→ WORK ORDER: Nothing but the pictures should be dropped; repeat the rest of the data below exactly.

(Revision comparison data)

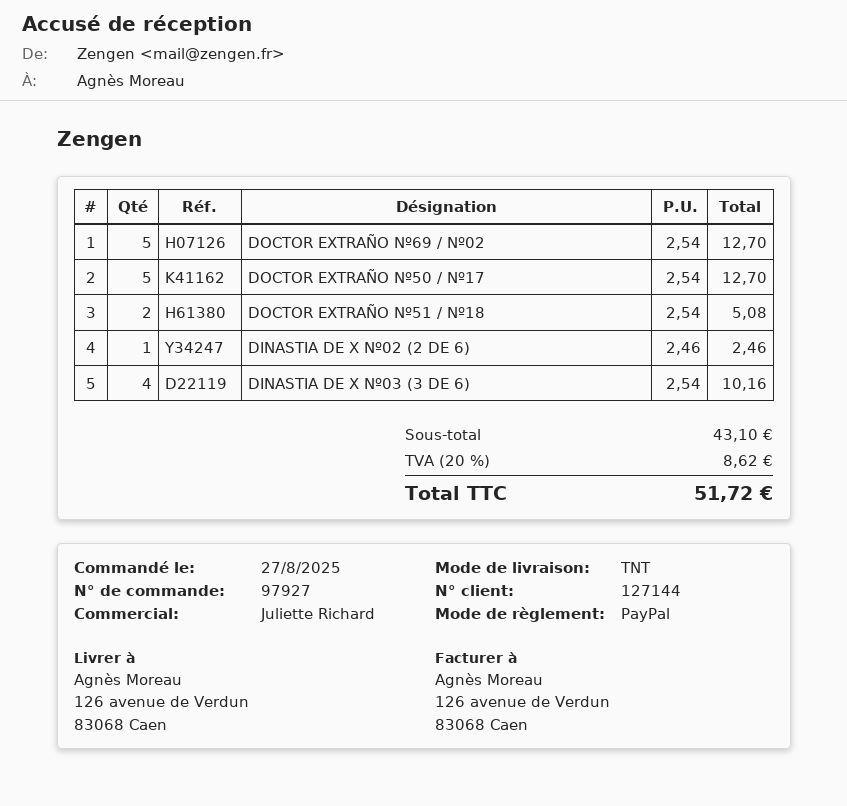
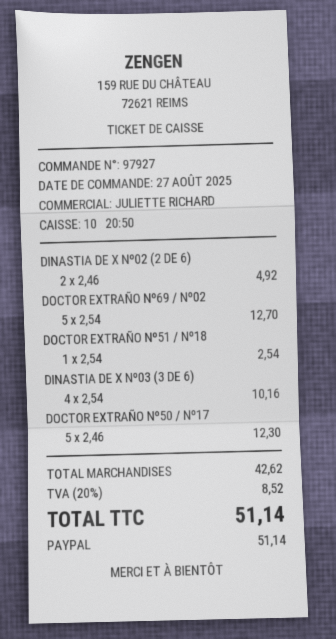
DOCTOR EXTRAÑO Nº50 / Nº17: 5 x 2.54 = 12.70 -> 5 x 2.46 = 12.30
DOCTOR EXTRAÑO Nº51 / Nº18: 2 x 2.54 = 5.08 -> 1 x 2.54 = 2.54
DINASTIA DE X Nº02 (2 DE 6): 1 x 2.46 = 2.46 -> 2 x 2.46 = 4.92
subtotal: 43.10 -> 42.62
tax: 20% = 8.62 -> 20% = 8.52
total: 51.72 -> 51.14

→ EXPECTED ANSWER:
DOCTOR EXTRAÑO Nº50 / Nº17: 5 x 2.54 = 12.70 -> 5 x 2.46 = 12.30
DOCTOR EXTRAÑO Nº51 / Nº18: 2 x 2.54 = 5.08 -> 1 x 2.54 = 2.54
DINASTIA DE X Nº02 (2 DE 6): 1 x 2.46 = 2.46 -> 2 x 2.46 = 4.92
subtotal: 43.10 -> 42.62
tax: 20% = 8.62 -> 20% = 8.52
total: 51.72 -> 51.14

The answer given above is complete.